## ASSIGNED TASK
Below are the records. List every line holding the word "활용하여".

## DATA SHOWN
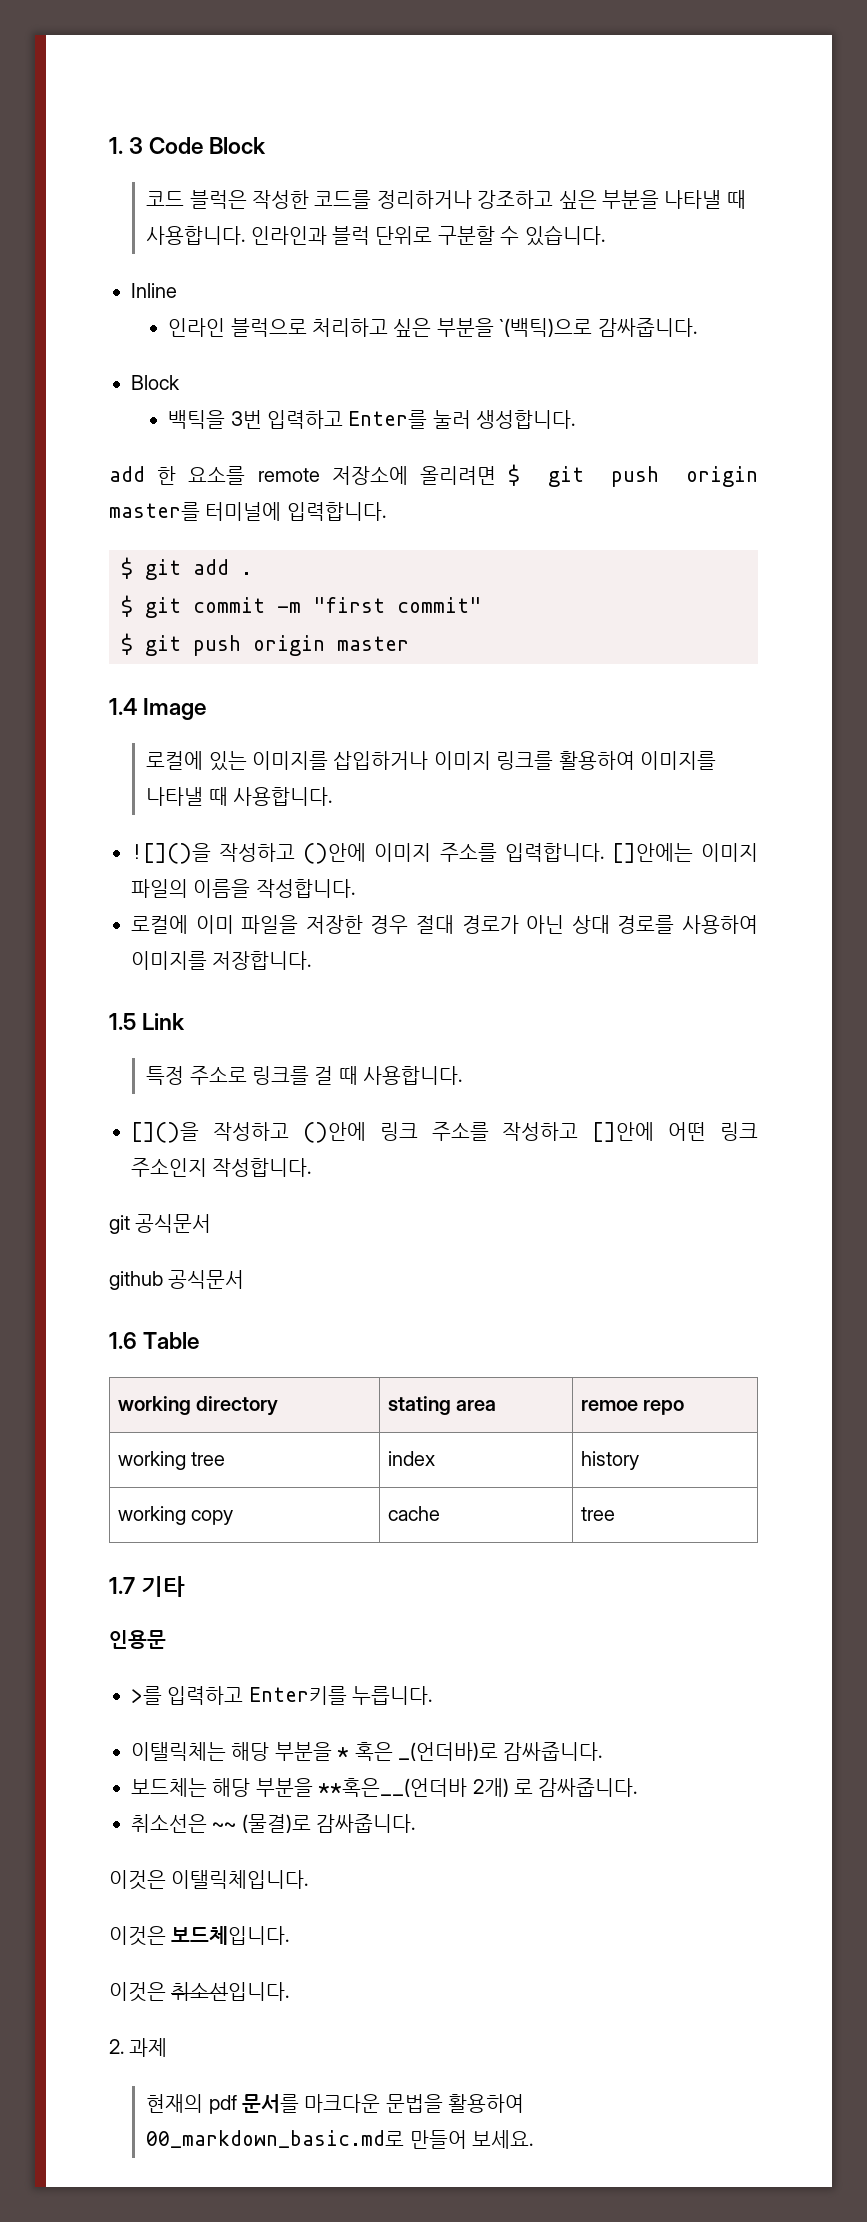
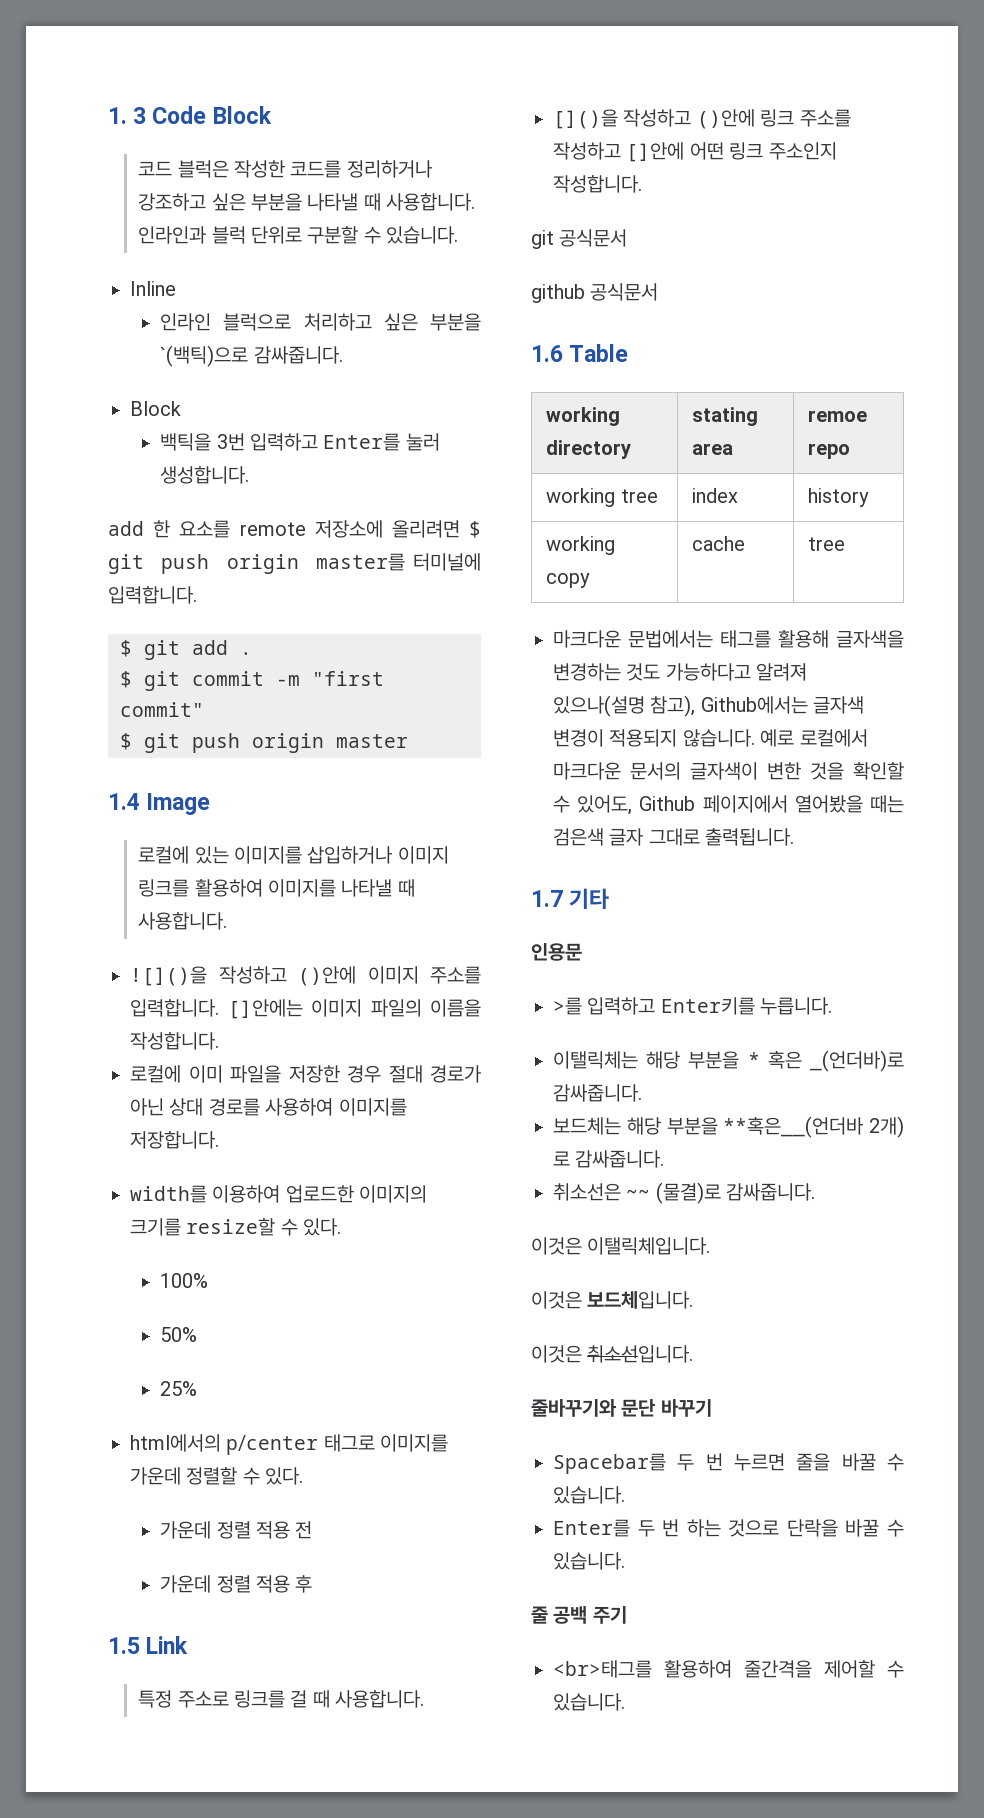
+ width를 이용하여 업로드한 이미지의 크기를 resize할 수 있다.
+ 100%
+ 50%
+ 25%
+ html에서의 p/center 태그로 이미지를 가운데 정렬할 수 있다.
+ 가운데 정렬 적용 전
+ 가운데 정렬 적용 후
+ 마크다운 문법에서는 태그를 활용해 글자색을 변경하는 것도 가능하다고 알려져 있으나(설명 참고), Github에서는 글자색 변경이 적용되지 않습니다. 예로 로컬에서 마크다운 문서의 글자색이 변한 것을 확인할 수 있어도, Github 페이지에서 열어봤을 때는 검은색 글자 그대로 출력됩니다.
- 2. 과제
- 현재의 pdf 문서를 마크다운 문법을 활용하여 00_markdown_basic.md로 만들어 보세요.
+ 줄바꾸기와 문단 바꾸기
+ Spacebar를 두 번 누르면 줄을 바꿀 수 있습니다.
+ Enter를 두 번 하는 것으로 단락을 바꿀 수 있습니다.
+ 줄 공백 주기
+ <br>태그를 활용하여 줄간격을 제어할 수 있습니다.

## ANSWER TO THE EXERCISE
- 현재의 pdf 문서를 마크다운 문법을 활용하여 00_markdown_basic.md로 만들어 보세요.
+ <br>태그를 활용하여 줄간격을 제어할 수 있습니다.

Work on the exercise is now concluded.